How many lines in the data below contain the word "emails"? State only the number.

• **Provided records**:
<<<<
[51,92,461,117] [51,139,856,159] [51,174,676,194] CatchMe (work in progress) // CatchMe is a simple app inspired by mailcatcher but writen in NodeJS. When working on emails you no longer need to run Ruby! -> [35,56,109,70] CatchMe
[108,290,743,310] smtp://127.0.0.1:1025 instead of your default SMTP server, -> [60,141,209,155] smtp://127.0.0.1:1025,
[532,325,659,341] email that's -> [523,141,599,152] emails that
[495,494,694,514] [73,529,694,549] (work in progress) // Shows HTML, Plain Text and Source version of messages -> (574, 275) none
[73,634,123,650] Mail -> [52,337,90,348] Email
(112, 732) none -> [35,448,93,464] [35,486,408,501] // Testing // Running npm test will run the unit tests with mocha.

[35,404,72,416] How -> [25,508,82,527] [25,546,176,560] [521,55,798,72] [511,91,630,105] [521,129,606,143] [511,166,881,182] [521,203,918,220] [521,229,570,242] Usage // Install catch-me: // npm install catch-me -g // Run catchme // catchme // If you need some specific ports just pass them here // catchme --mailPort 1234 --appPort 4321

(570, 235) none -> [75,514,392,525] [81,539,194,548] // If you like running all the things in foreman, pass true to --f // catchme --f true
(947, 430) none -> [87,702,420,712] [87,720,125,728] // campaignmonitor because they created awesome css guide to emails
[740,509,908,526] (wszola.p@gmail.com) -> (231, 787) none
>>>>
<<<<
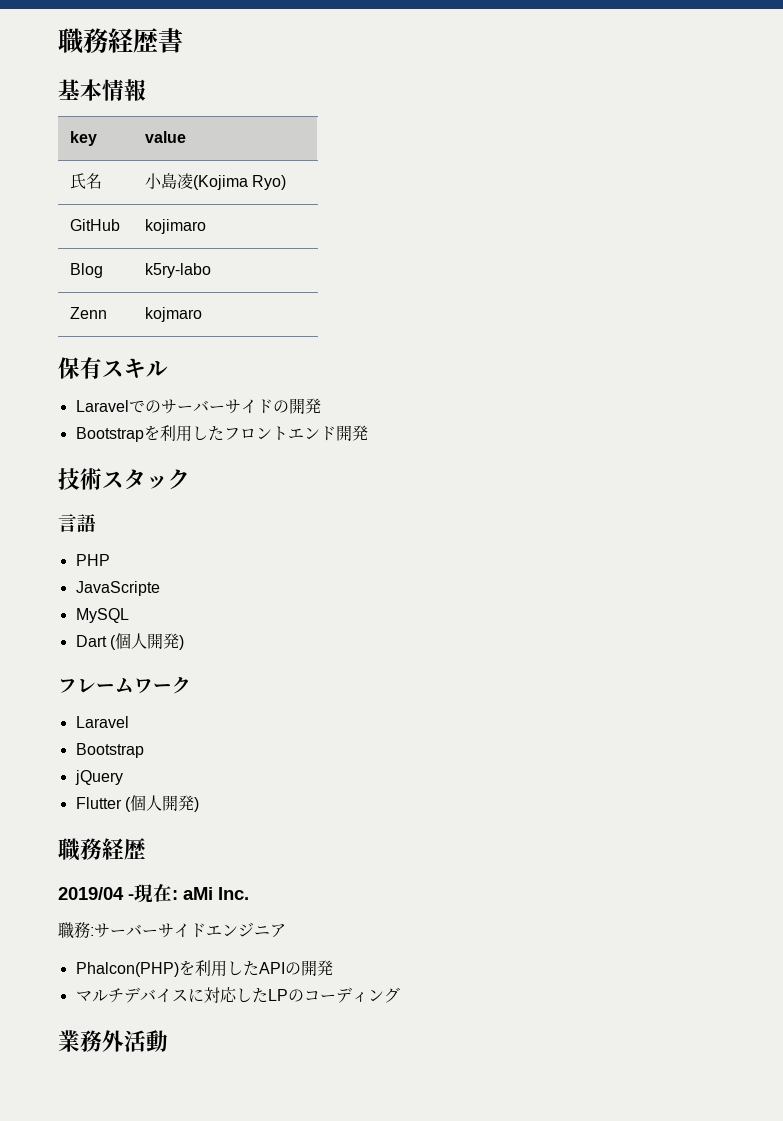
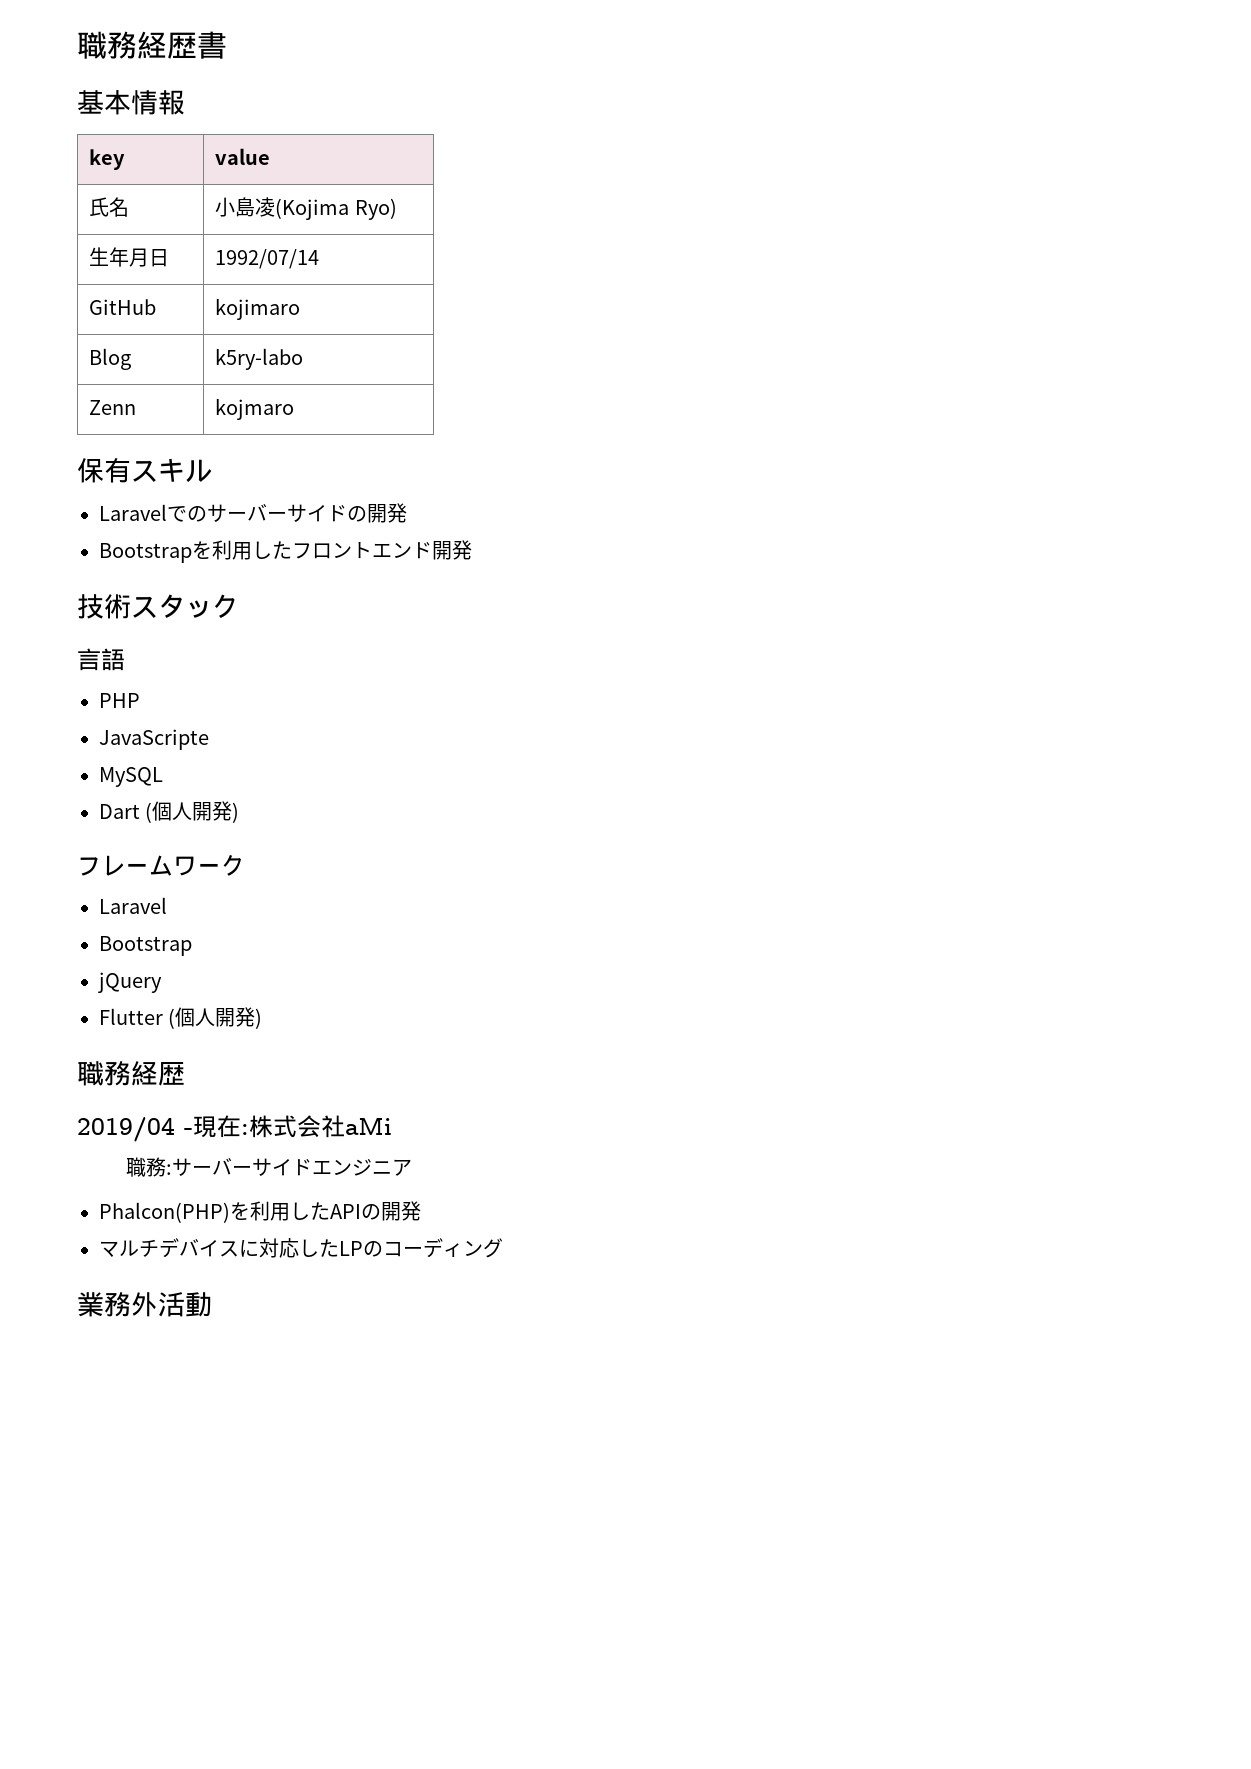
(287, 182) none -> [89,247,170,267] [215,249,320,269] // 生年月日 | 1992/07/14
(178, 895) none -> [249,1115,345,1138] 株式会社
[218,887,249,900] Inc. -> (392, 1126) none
>>>>
• **Solution below**: 3